Please filter the entries for the word "callnum" and copy every line that has it.

Records for this exercise
* * *
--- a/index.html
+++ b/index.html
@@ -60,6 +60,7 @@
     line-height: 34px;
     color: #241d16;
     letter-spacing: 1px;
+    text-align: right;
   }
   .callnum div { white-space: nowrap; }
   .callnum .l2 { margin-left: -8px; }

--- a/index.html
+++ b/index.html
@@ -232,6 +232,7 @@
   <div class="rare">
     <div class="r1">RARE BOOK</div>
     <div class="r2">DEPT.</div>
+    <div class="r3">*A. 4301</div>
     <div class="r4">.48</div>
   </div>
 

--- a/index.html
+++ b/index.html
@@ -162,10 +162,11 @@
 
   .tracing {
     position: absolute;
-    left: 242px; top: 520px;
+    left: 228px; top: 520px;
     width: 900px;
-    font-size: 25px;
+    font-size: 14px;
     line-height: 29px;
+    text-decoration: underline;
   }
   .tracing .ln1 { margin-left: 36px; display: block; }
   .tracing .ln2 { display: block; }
* * *
Answer to this task
   .callnum div { white-space: nowrap; }
   .callnum .l2 { margin-left: -8px; }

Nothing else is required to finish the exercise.